Figure 4. Zebrafish Syx is closely related to mammalian Syx1b and expressed from epibolic stages.

(A) Zebrafish Syx interacts with mouse Rnd3 via its RBD domain (residues 173–246). (B) Expression of Syx and Rnds mRNA. RT-PCR analysis showing mRNA transcript profiles of zebrafish Syx, Rnd3a and Rnd3b at different developmental stages indicated. Primers to Syx (nucleotide 2640–3120) (XM001923778), Rnd3a (nucleotide 1–732) (BC059452) and Rnd3b (nucleotide 1–672) (BC076009) were used. (C) Schematic representation of zebrafish Syx, including the conserved RBD, DH/PH domains and PDZ-binding motif. The N-terminal region of zebrafish Syx resembles more closely to mammalian Syx1b than the published Syx1a. Conserved residues are in light grey and identical residues in dark grey. The zinc finger motif is underlined and the conserved cysteine residues marked (*). Database numbers for zebrafish Syx (XM_686228.1), mouse Syx1b (B1AS67), human Syx1b (094827), mouse Syx1a (AAU04953) and human Syx1a (AK299523) are in brackets. (D) RT-PCR revelas that Syx 1b is more highly expressed in mouse NIE115, ES and human HeLa cells. RT-PCR from alternative start sites to a common downstream primer (nucleotide 495).

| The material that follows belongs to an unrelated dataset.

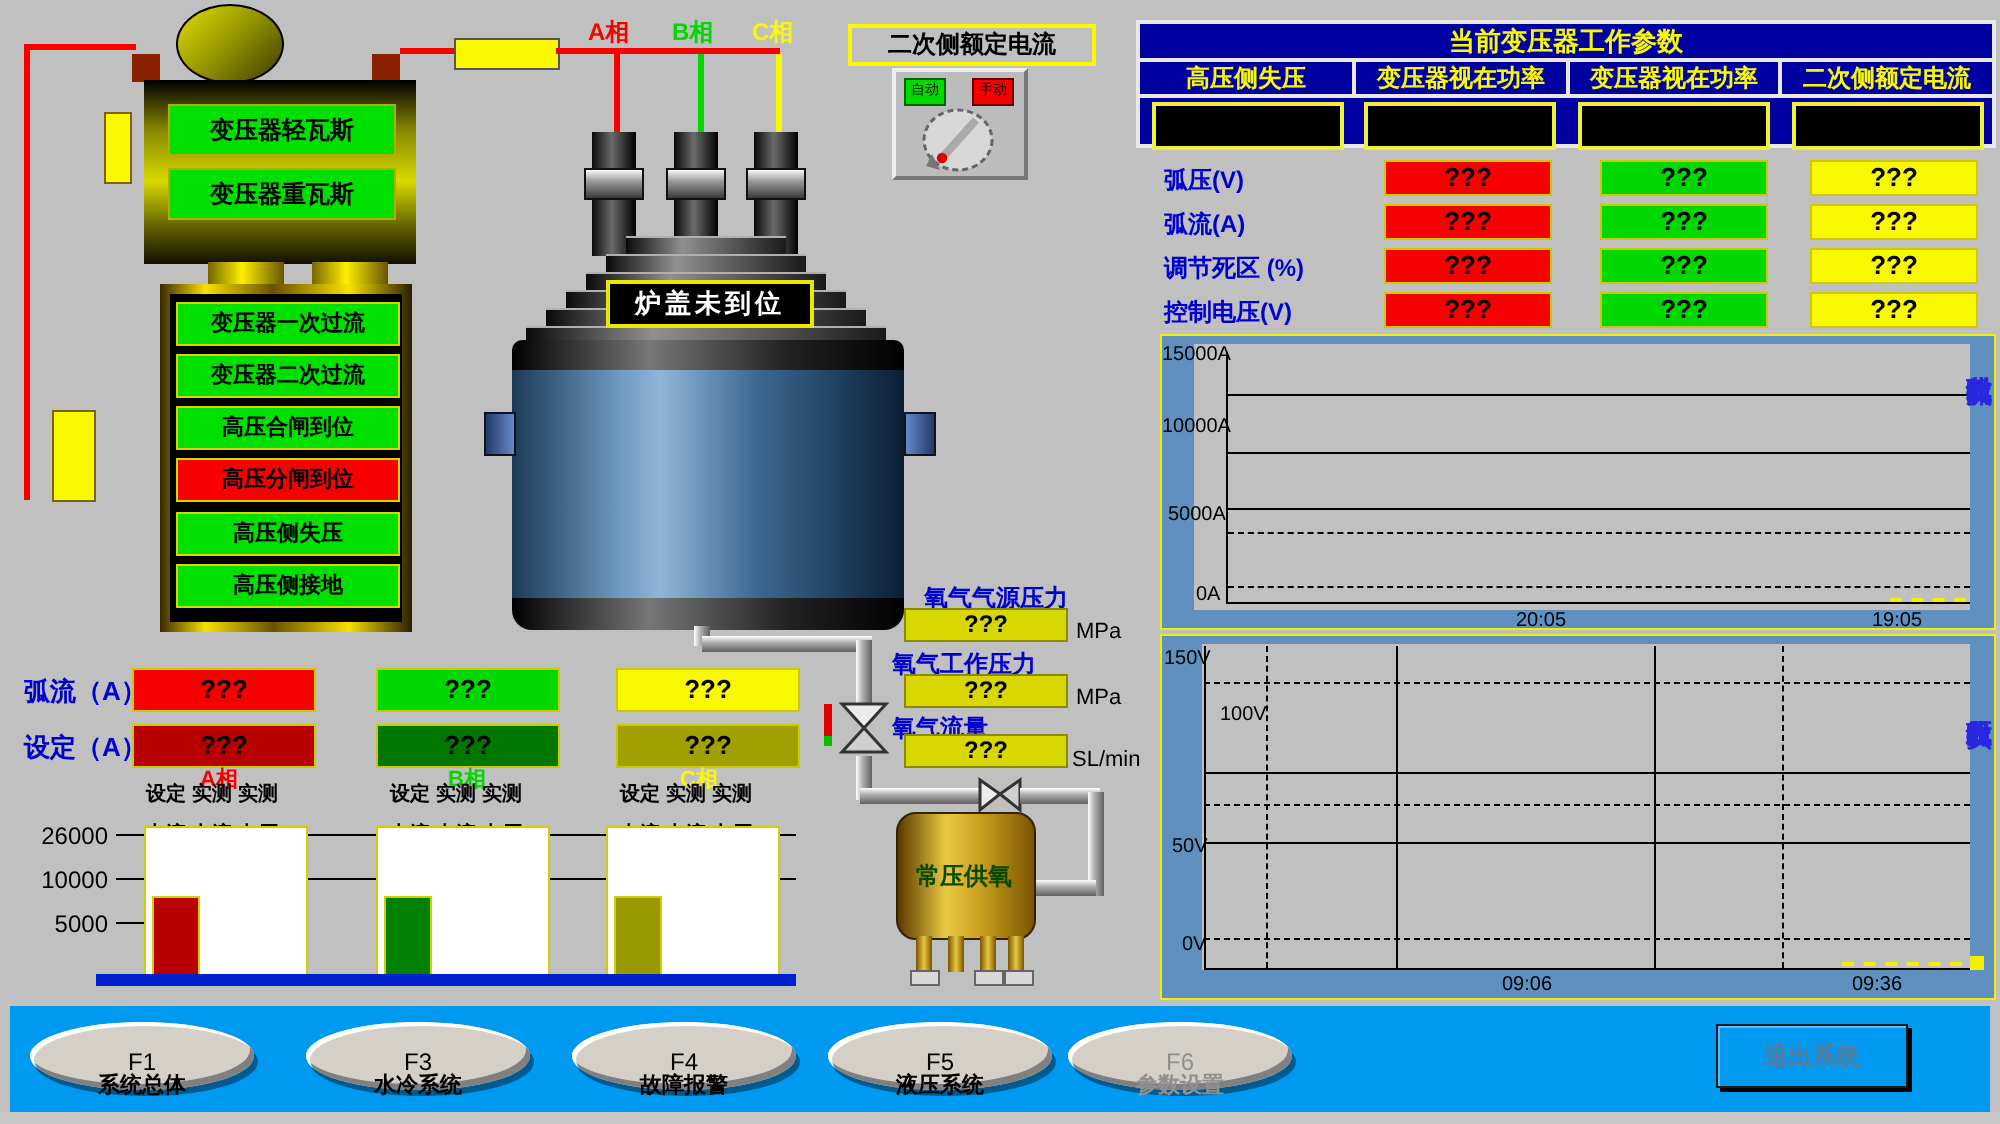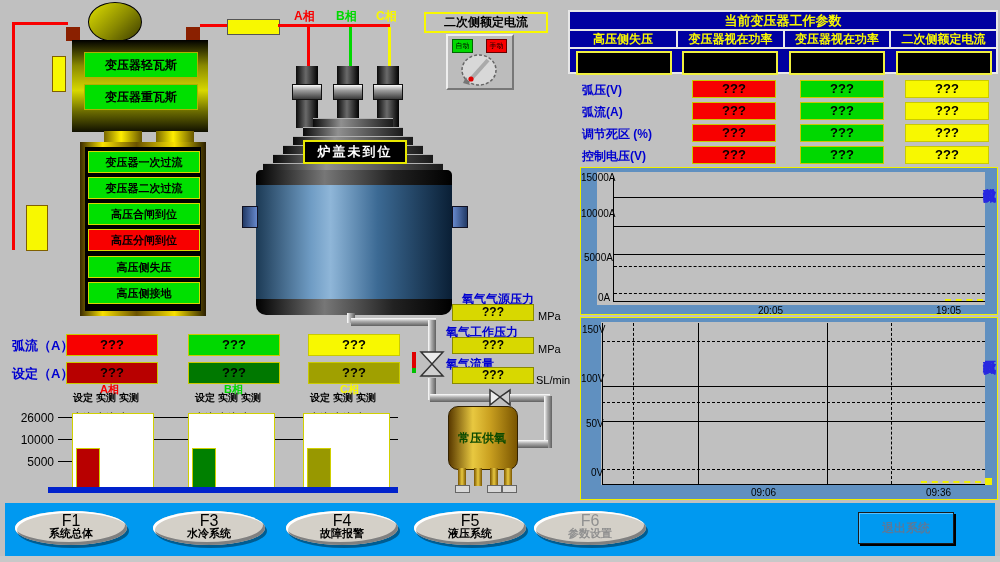"100V" div.a { padding-left: none -> 29px; top: 55px -> 34px }
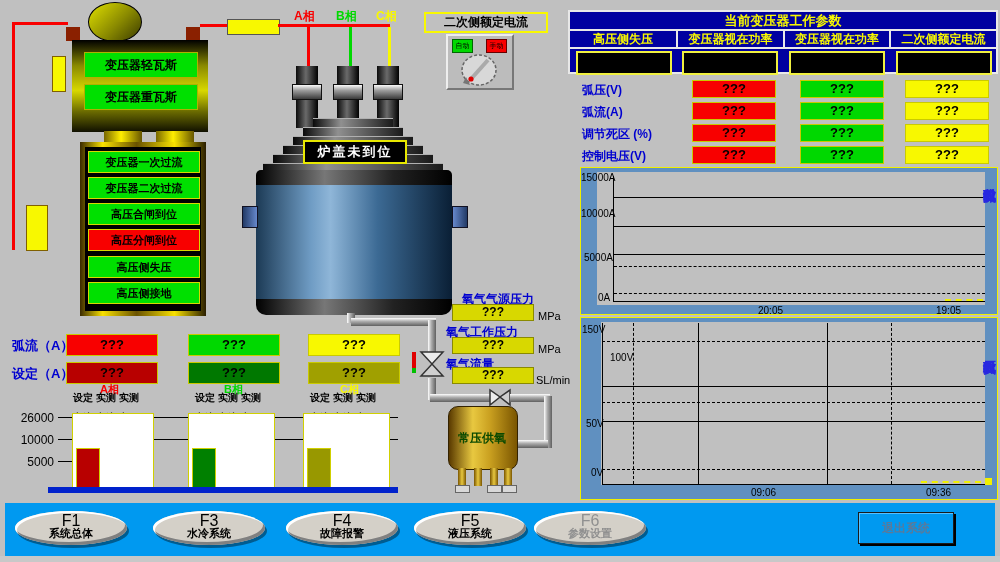"F1" .ebtn .k { font-size: 16px -> 12px; margin-top: 4px -> 14px }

Figure 5. Loss of Syx causes gastrulation defects and death that can be rescued by mouse Syx1b mRNA.

(A) Typical phenotypes observed in zebrafish embryos at 16 and 25 hpf. At 16 hpf, Syx depleted embryos displayed shortened AP axis, indicative of gastrulation defects. Co-injection of Syx MO with mouse Syx1b mRNA reduced both death and gastrulation defects. Co-injection of Syx E164A/R165D mRNA was more effective than wildtype (WT) Syx. At 25 hpf, Syx morphants had shorter body length and kinky tail (though most died). Rescued phenotypes of WT and E164A/R165D at 25 hpf resembled un-injected controls. (B and C) Quantification of embryos (n is the total number scored) showing penetrance of Syx morphants and rescue through co-injection of Syx1b WT or E164A/R165D RNA at 16 and 25 hpf.

Figure 6. A model of the interplay between RhoA and Rnd3 pathways.

Syx-mediated RhoA signaling regulates CE movements in zebrafish via ROK and DAAM1. Rnd3 can down-regulate RhoA function by activating p190 RhoGAP or inhibiting Syx.